What the exercise asks => Could the lines from the one containing "12:05 a.m.: 34 -> none" through the end of the material below be returned exactly, with nothing else?

•••••

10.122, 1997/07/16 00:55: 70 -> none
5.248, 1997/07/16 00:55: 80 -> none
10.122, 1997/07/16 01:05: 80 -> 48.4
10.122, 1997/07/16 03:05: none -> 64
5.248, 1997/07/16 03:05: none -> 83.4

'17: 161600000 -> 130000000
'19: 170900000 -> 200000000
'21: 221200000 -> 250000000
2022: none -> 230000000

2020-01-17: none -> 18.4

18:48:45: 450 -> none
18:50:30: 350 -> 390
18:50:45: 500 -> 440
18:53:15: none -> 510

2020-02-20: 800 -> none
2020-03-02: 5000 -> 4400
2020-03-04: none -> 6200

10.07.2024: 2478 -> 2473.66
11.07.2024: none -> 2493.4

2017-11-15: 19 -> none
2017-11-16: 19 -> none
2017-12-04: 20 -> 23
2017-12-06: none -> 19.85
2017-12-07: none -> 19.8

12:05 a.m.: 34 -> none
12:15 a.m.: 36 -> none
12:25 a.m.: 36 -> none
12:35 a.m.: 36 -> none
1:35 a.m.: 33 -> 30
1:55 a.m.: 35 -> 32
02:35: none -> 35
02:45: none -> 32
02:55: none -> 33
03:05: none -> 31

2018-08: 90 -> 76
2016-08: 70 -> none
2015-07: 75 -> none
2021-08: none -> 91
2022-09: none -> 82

•••••

Exercise output =>
12:05 a.m.: 34 -> none
12:15 a.m.: 36 -> none
12:25 a.m.: 36 -> none
12:35 a.m.: 36 -> none
1:35 a.m.: 33 -> 30
1:55 a.m.: 35 -> 32
02:35: none -> 35
02:45: none -> 32
02:55: none -> 33
03:05: none -> 31

2018-08: 90 -> 76
2016-08: 70 -> none
2015-07: 75 -> none
2021-08: none -> 91
2022-09: none -> 82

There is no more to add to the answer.